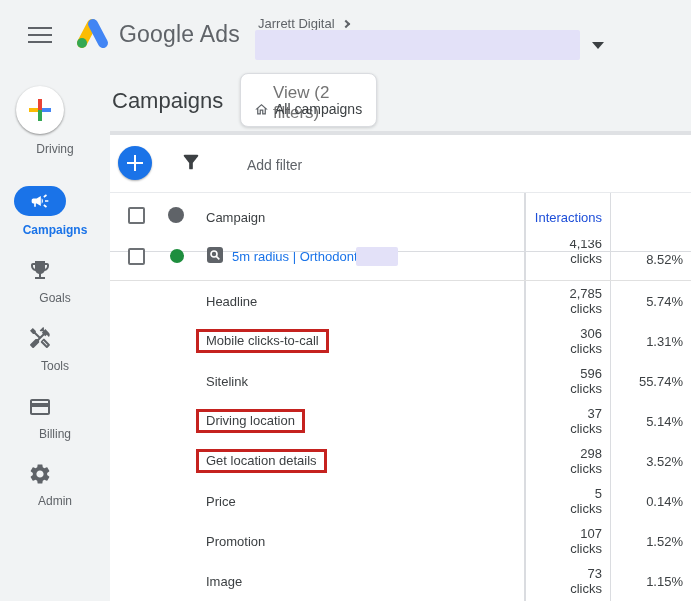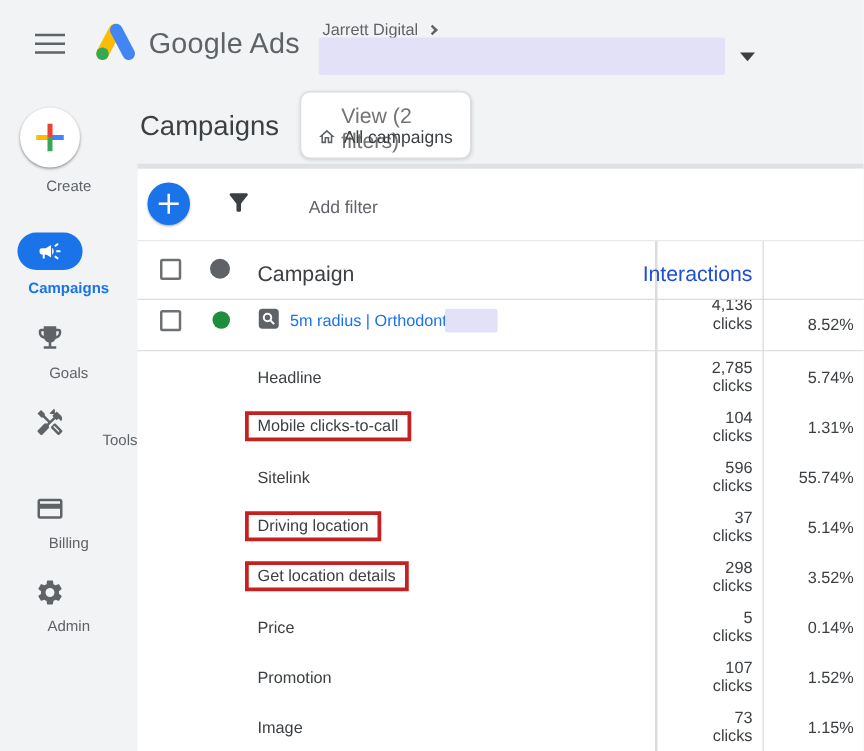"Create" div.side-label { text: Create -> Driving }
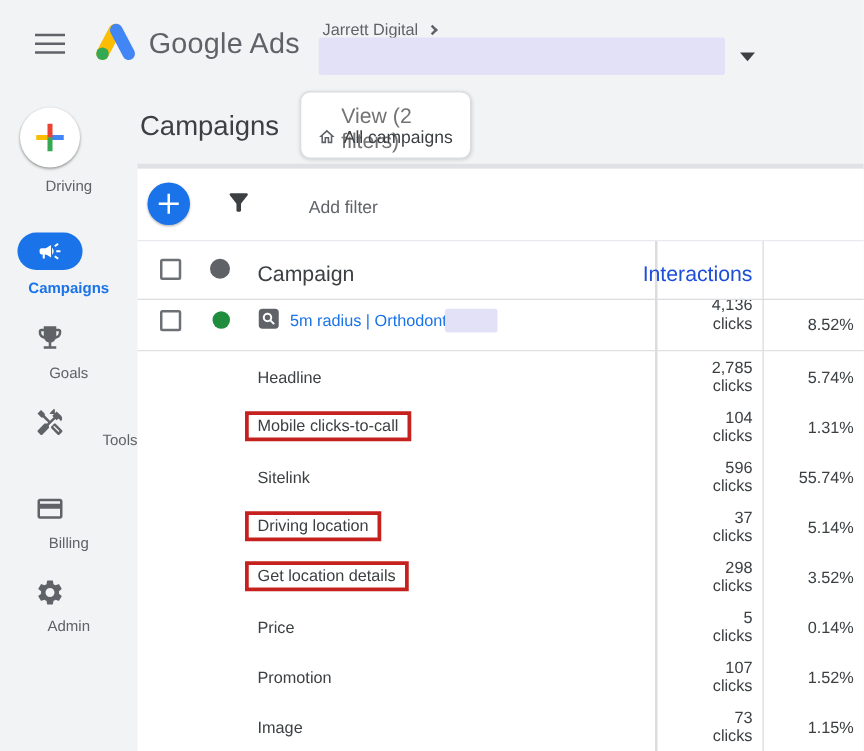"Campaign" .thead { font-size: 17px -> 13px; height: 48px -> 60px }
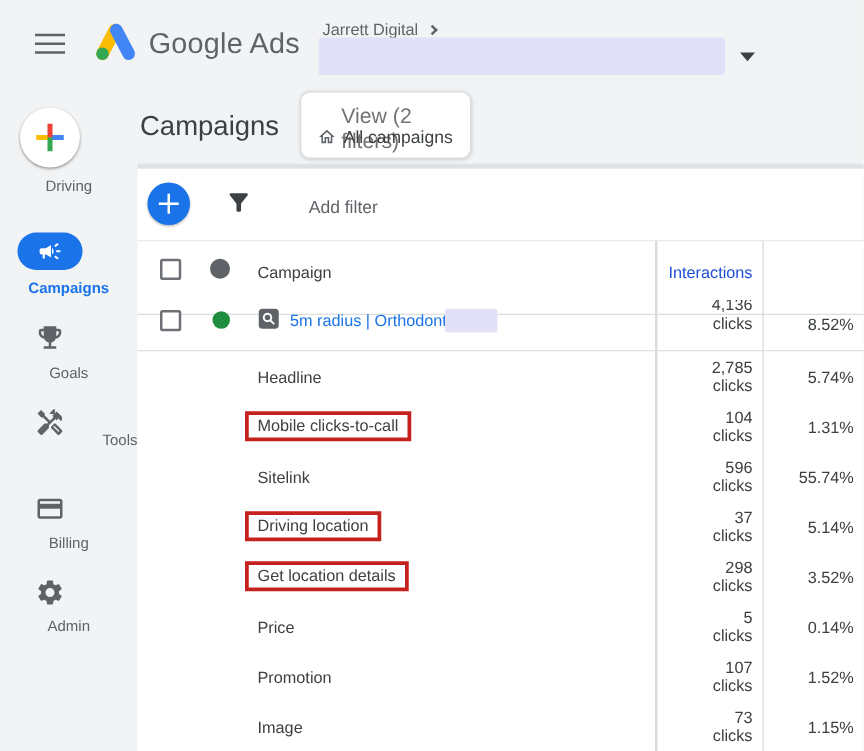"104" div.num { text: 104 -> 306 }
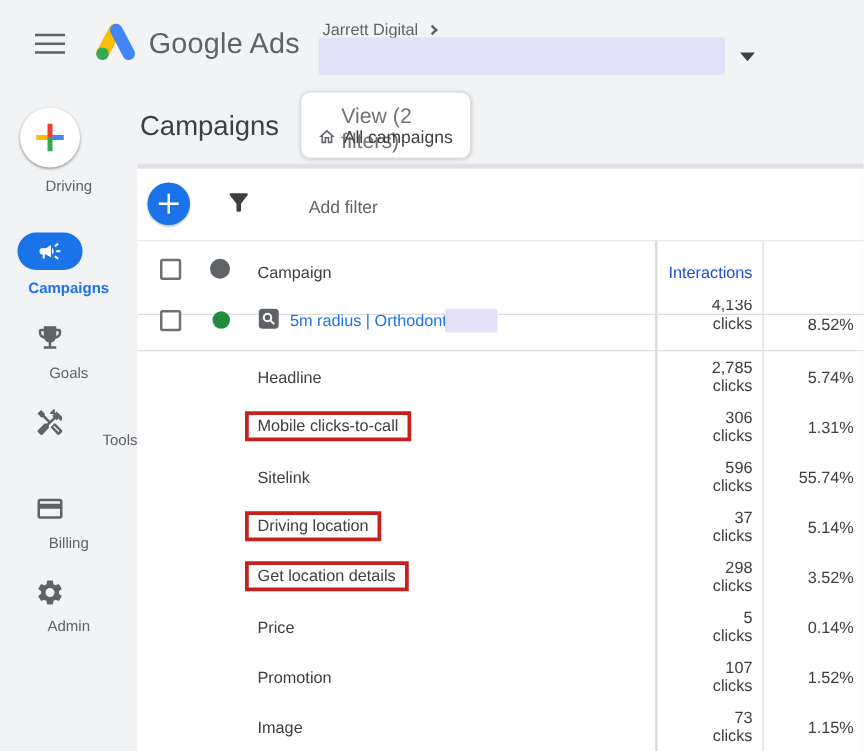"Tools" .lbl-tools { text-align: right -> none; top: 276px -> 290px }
··········
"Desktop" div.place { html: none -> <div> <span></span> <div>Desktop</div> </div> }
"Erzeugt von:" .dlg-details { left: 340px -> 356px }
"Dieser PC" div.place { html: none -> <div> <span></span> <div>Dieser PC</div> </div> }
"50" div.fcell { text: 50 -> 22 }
··········
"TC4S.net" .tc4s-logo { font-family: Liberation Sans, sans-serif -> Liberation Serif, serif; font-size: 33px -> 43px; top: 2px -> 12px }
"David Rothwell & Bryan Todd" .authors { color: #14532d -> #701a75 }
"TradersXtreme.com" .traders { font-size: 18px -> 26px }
··········
**Task item**
Given the listing above, repeat exactly the lines starting at the one with "text: Create ->" and ending at the one with "text-align: right ->", inclusive, excluding pictures.

**Output below**
"Create" div.side-label { text: Create -> Driving }
"Campaign" .thead { font-size: 17px -> 13px; height: 48px -> 60px }
"104" div.num { text: 104 -> 306 }
"Tools" .lbl-tools { text-align: right -> none; top: 276px -> 290px }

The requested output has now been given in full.